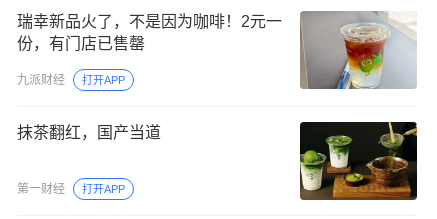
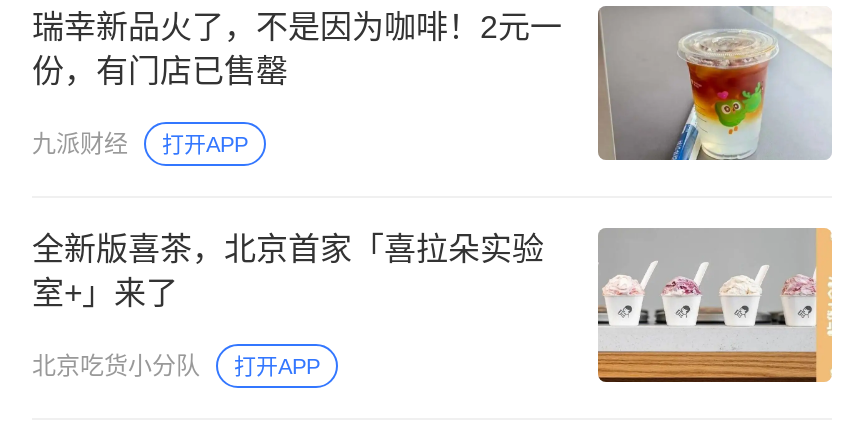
- 抹茶翻红，国产当道
+ 全新版喜茶，北京首家「喜拉朵实验
+ 室+」来了

- [image]
+ [image]

- 第一财经
+ 北京吃货小分队
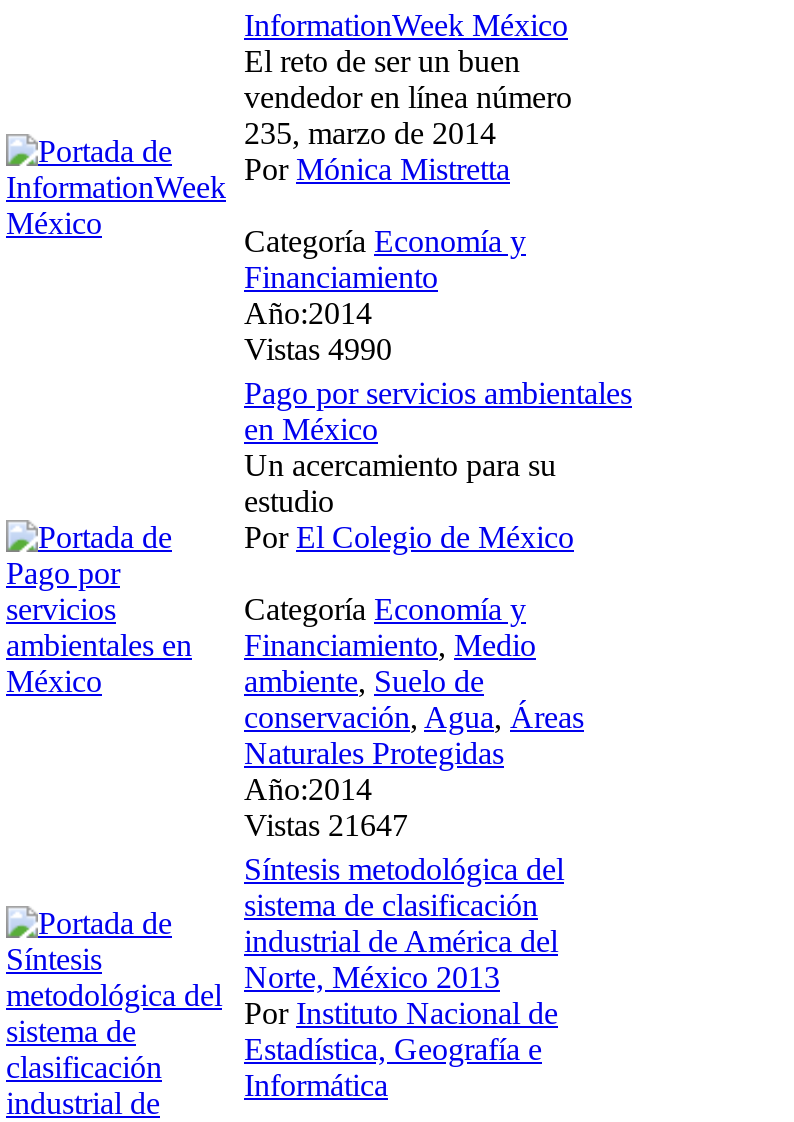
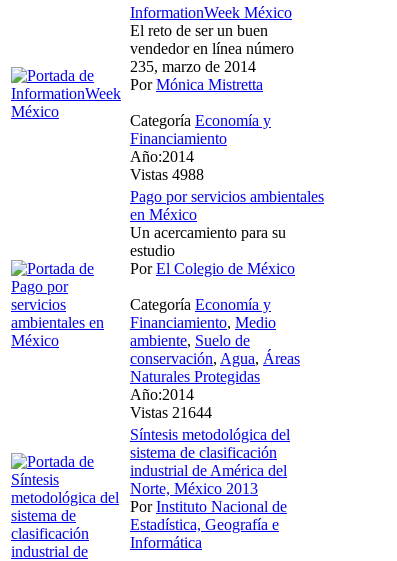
- Vistas 4990
+ Vistas 4988

- Vistas 21647
+ Vistas 21644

* * * * * * *

= PROBLEM =
Each entry is to be written out again word for word, and any pictures are to be omitted.

= EXERCISE RESPONSE =
- 抹茶翻红，国产当道
+ 全新版喜茶，北京首家「喜拉朵实验
+ 室+」来了

- [image]
+ [image]

- 第一财经
+ 北京吃货小分队
- Vistas 4990
+ Vistas 4988

- Vistas 21647
+ Vistas 21644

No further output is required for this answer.